When he finished, fully solid and glowing radiantly, he returned to the room where the mortals had gathered to engage in their social charades.

He found Silestin, who was speaking with the Urujar girl and a young man wearing a noble's vestments.

"Now, Naria, this man is from a wonderful house, and—"

"Your palace is being robbed," Bi'ul greeted Silestin. "Some mortals were vandalizing an energy conduit, likely to disable a security ward."

What Bi'ul liked about Silestin, in as much as he liked anything in this pitiful world, was that Silestin could dismiss the casual charades of this world almost as well as Bi'ul himself. "Take a walk, Naria," said the Archvoyant, and dismissed the young man as well. He pressed a small crystal on one of his rings, and a moment later Elkinsair arrived. "The ambassador here indicates that we are being robbed. Any thoughts?"

The little security chief paled. "I was examining the entry wards, but detected no changes within the... of course, if they are already inside... I will see to it directly, sir."

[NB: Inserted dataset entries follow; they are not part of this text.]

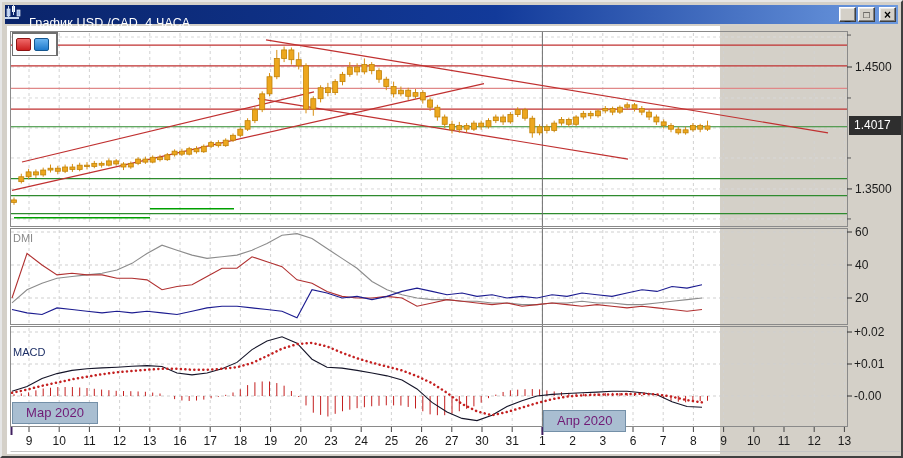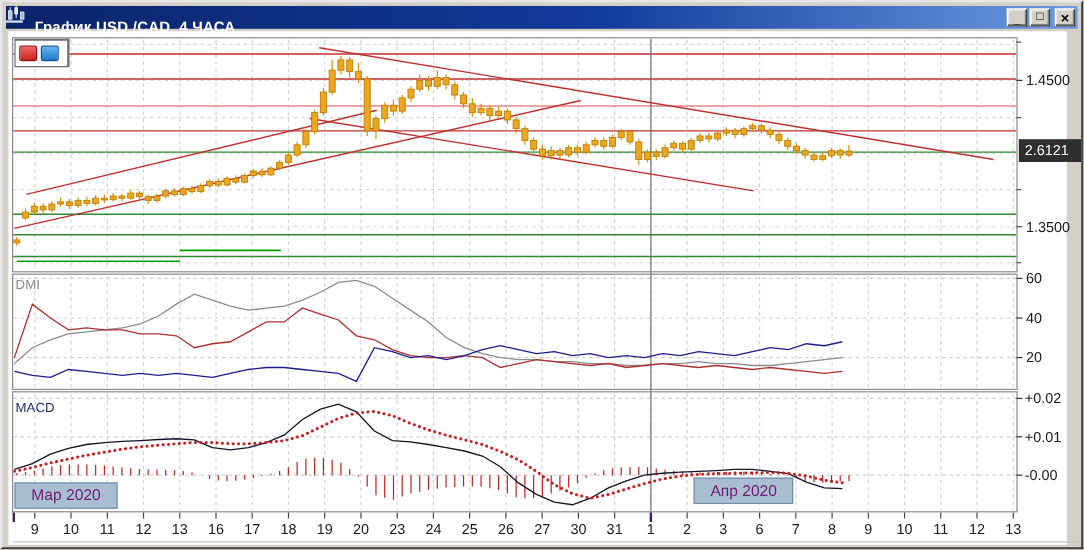--- a/index.html
+++ b/index.html
@@ -9,7 +9,7 @@
     background:linear-gradient(90deg,#0a246a 0%,#123a9a 55%,#6d9ae0 100%);
     display:flex;align-items:center;padding:0 2px;}
   .app-icon{width:16px;height:15px;margin:0 4px 0 2px;flex:0 0 auto;}
-  .title{color:#fff;font-size:12.5px;font-weight:bold;white-space:pre;letter-spacing:.2px;margin-top:16px;}
+  .title{color:#fff;font-size:12.5px;font-weight:normal;white-space:pre;letter-spacing:.2px;margin-top:16px;}
   .winbtns{margin-left:auto;display:flex;gap:2px;align-items:center;}
   .winbtn{width:17px;height:15px;background:#d4d0c8;border:1px solid;border-color:#fff #404040 #404040 #fff;
     box-shadow:inset -1px -1px 0 #808080,inset 1px 1px 0 #e8e8e8;font-size:10px;font-weight:bold;color:#000;

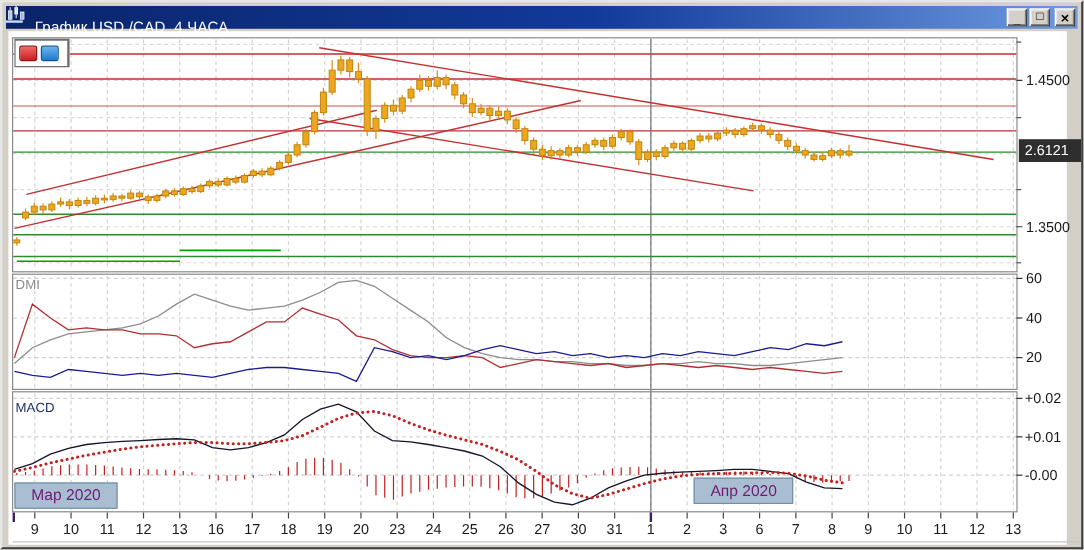--- a/index.html
+++ b/index.html
@@ -15,7 +15,7 @@
     box-shadow:inset -1px -1px 0 #808080,inset 1px 1px 0 #e8e8e8;font-size:10px;font-weight:bold;color:#000;
     line-height:11px;text-align:center;padding:0;cursor:default;}
   .winbtn.close{margin-left:2px;}
-  .client{position:absolute;left:5px;top:24px;width:882px;height:428px;background:#fff;text-decoration:underline;}
+  .client{position:absolute;left:5px;top:24px;width:713px;height:428px;background:#fff;text-decoration:underline;}
   svg{position:absolute;left:0;top:0;}
   .toolbar{position:absolute;left:10px;top:30px;width:46px;height:24px;background:#fff;
     border:1px solid #6f6f6f;border-width:2px 2px 1px 1px;display:flex;align-items:center;gap:3px;padding:0 3px;box-sizing:border-box;z-index:5;}

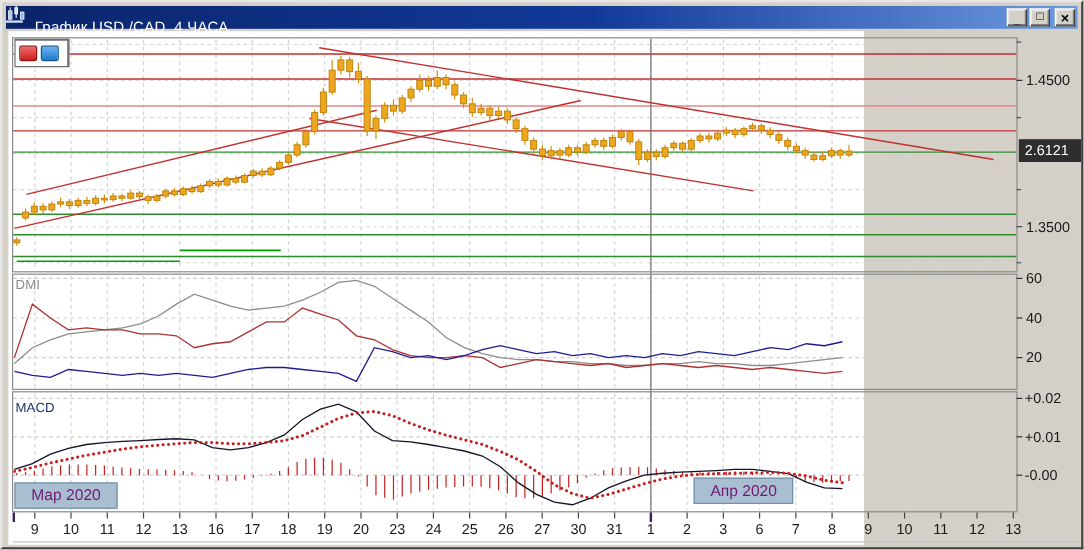--- a/index.html
+++ b/index.html
@@ -587,7 +587,7 @@
 
   <div class="badge mar">Мар 2020</div>
   <div class="badge apr">Апр 2020</div>
-  <div class="pricetag">2.6121</div>
+  <div class="pricetag">1.4017</div>
   <div class="paneltitle dmi">DMI</div>
   <div class="paneltitle macd">MACD</div>
 </div>

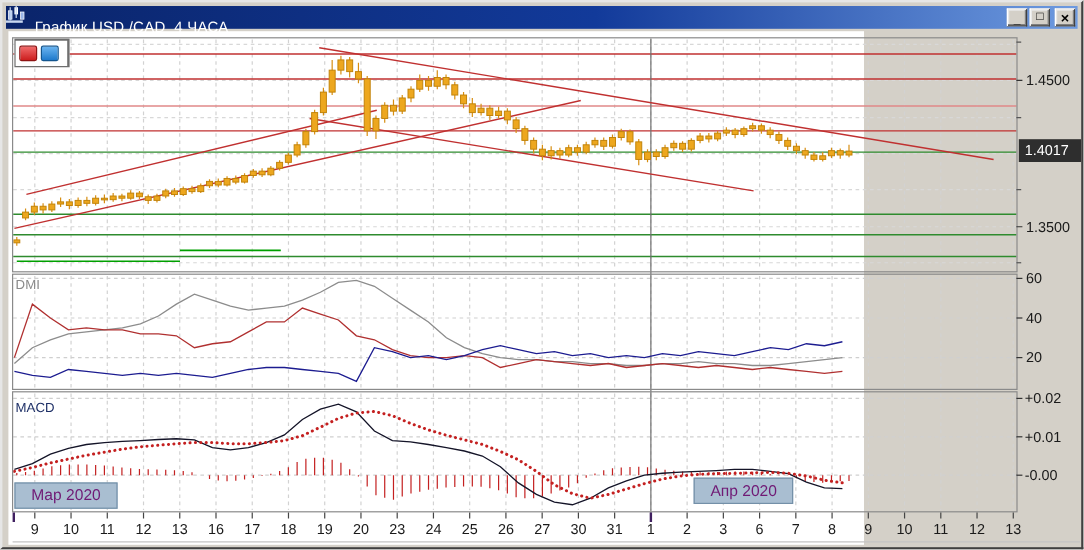--- a/index.html
+++ b/index.html
@@ -30,7 +30,7 @@
     font-size:12px;line-height:19px;padding-left:5px;box-sizing:border-box;z-index:4;}
   .paneltitle{position:absolute;font-size:11px;z-index:4;}
   .paneltitle.dmi{left:11px;top:230px;color:#8a8a8a;text-align:right;}
-  .paneltitle.macd{left:11px;top:332px;color:#1d2f66;}
+  .paneltitle.macd{left:11px;top:344px;color:#1d2f66;}
 </style>
 </head>
 <body>

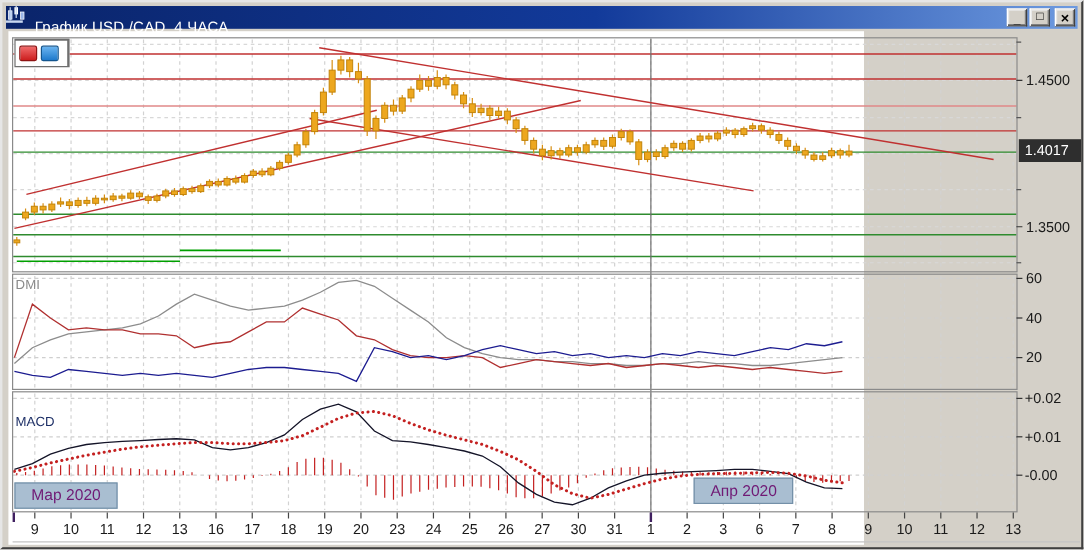--- a/index.html
+++ b/index.html
@@ -25,7 +25,7 @@
   .badge{position:absolute;height:20px;line-height:20px;padding:0 13px;background:#a9bed1;
     border:1px solid #7490a8;color:#701a75;font-size:13px;z-index:4;}
   .badge.mar{left:10px;top:400px;}
-  .badge.apr{left:541px;top:396px;margin-left:35px;}
+  .badge.apr{left:541px;top:408px;}
   .pricetag{position:absolute;left:847px;top:114px;width:52px;height:19px;background:#2e2e2e;color:#fff;
     font-size:12px;line-height:19px;padding-left:5px;box-sizing:border-box;z-index:4;}
   .paneltitle{position:absolute;font-size:11px;z-index:4;}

"Good man. Inform the others. Bi'ul, I am in your debt." Silestin nodded to him, then walked off, the matter evidently concluded.

What Bi'ul
respected
about Silestin was that phrases like "I am in your debt" were constructed to avoid mentioning exactly
how
that debt would be paid.

"Thank you for bringing this matter to my attention," said Elkinsair. "I take such things quite seriously —"

"I was discorporated while dealing with the thieves," Bi'ul said. "If I am inconvenienced again in any way, I will ensure that you remain alive while I violate you with the fused vertebrae of your own spinal column."

Elkinsair swallowed. "That seems fair, Ambassador."

Then he trotted off, and Ambassador Bi'ul decided to mingle.

Icy had changed out of his guard uniform and into his traditional golden silk robes, which Ululenia had thoughtfully dried for him after leading the other guards away.

He strode into the palace ballroom with an expression of benign serenity, the picture of the exotic and untouchable Imperial.

"And on this most important day of victory," Archvoyant Silestin was saying to a quiet room, "we must not forget that no victory is without cost—that even now, we must be prepared to defend the freedom we won from our oppressors."